I've also re-met (I just made up this word) an old friend, who is now old (ok...kidding) but brand new. I'm going to go ahead and share Don and Coded Thoughts with you. This is an infant blog, but I think it has potential ( I know, never trust a man with "potential"). I first met Don in 1983 while we were both in high school. We were both very different people then. I actually marvel that we became friends then, but I have to think that I liked him most because he made me laugh. Lots of things happened in our circle of friends over the years, including one major piece of ugliness that destroyed many friendships, and caused Don to disappear (smartly, I might add). I figured that I'd never see him again, and if I did, I wouldn't even begin to know what to say. I think he felt the same.

Fast forward to two weeks ago. He e-mailed me using my high school nickname in the subject heading (a name I haven't heard in so many years it jarred me). He asked for reconciliation and forgiveness. I think I surprised him when I replied to his e-mail.

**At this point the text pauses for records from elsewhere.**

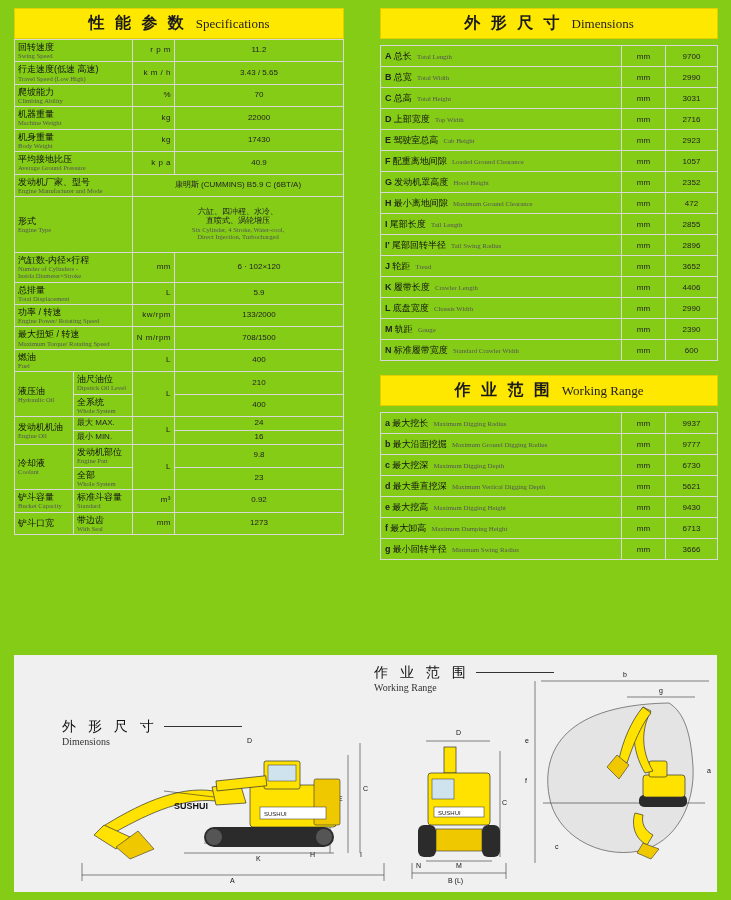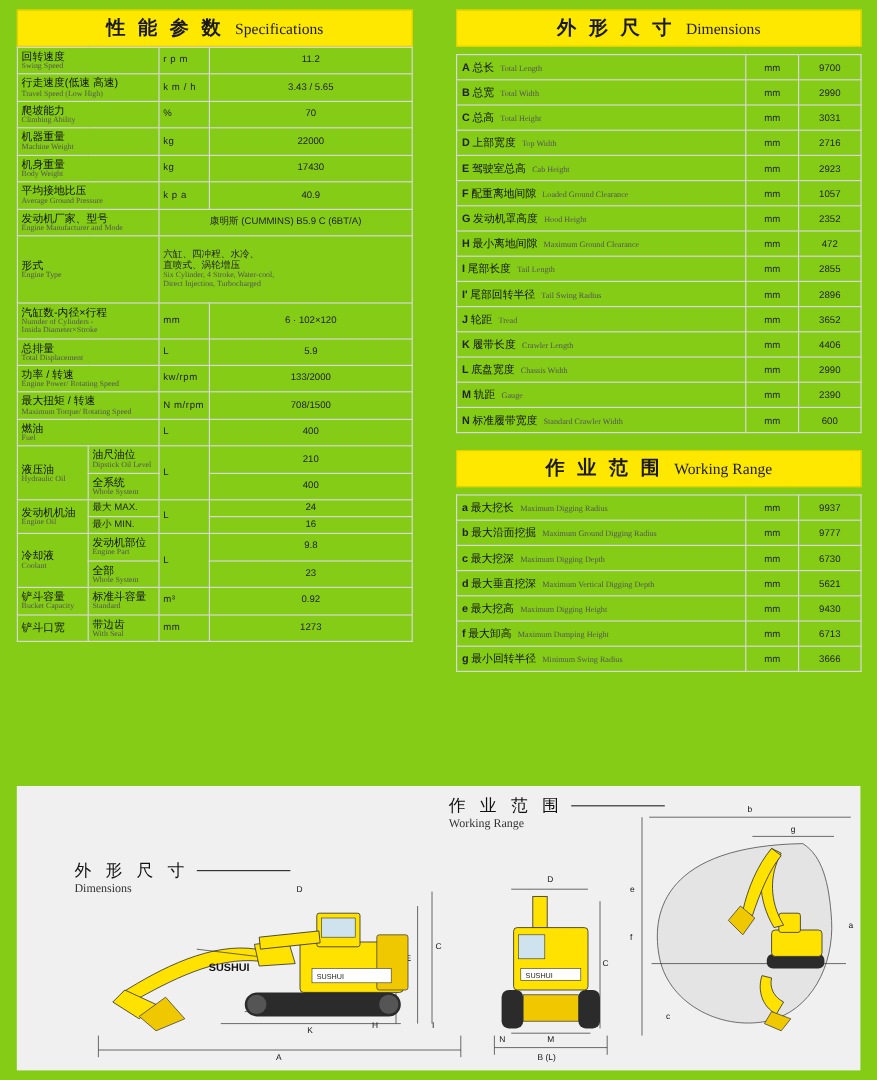--- a/index.html
+++ b/index.html
@@ -53,25 +53,25 @@
   table.spec td {
     border: 1px solid #d8d8d8;
     font-size: 8px;
     color: #222;
     padding: 2px 3px;
     vertical-align: middle;
     line-height: 1.12;
   }
   td.lbl { width: 118px; padding-left: 5px; }
   td.sub { width: 62px; text-align: left; }
-  td.unit { width: 42px; text-align: left; font-size: 8.5px; letter-spacing: .5px;}
+  td.unit { width: 42px; text-align: right; font-size: 8.5px; letter-spacing: .5px;}
   td.val { text-align: center; font-size: 9.5px; }
   .cnt { font-size: 9px; color: #111; display:block; }
   .ent { font-size: 6.6px; color: #555; display:block; font-family:"Liberation Serif", serif; }
-  .multi { font-size: 8.5px; line-height: 1.35; text-align:left; }
+  .multi { font-size: 8.5px; line-height: 1.35; text-align:center; }
   .multi .e { font-size: 6.6px; color:#555; font-family:"Liberation Serif", serif;}
 
   
   .right-col {
     position: absolute;
     left: 380px; top: 8px;
     width: 338px;
   }
   table.dim {
     width: 100%;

Monday night, Amanda and I met Don and his lovely wife, Tiffany at Starbucks not far from my house. We had a great time. It was good to get to know him again. Sometimes we get this idea that people can't change. For the majority of people, that is correct. What I saw was a change that could only have been from God. He is happier than I've ever seen him, and he's actually accomplishing past his potential. It was beautiful. Amanda and I have often said that we were the ones that made it out of the hole where so many of our friends ended up, but I think that Don must have made it out too--even if he had to dig from the bottom.

It's funny because in a way, we weren't the only friends from the past there. I kept sensing a certain someone (Amanda, you know) hanging in the background. Perhaps it was because I knew Michael would have wanted to see us all laughing and happy. Perhaps we summoned him. (For those of you who don't know about him, Michael was a mutual friend of ours from high school who died when he was nineteen. There is a hole in my heart where he used to live.)

So as you can see, the summer has been fruitful in so many ways. I'm glad I'm back to share the fruit with you all!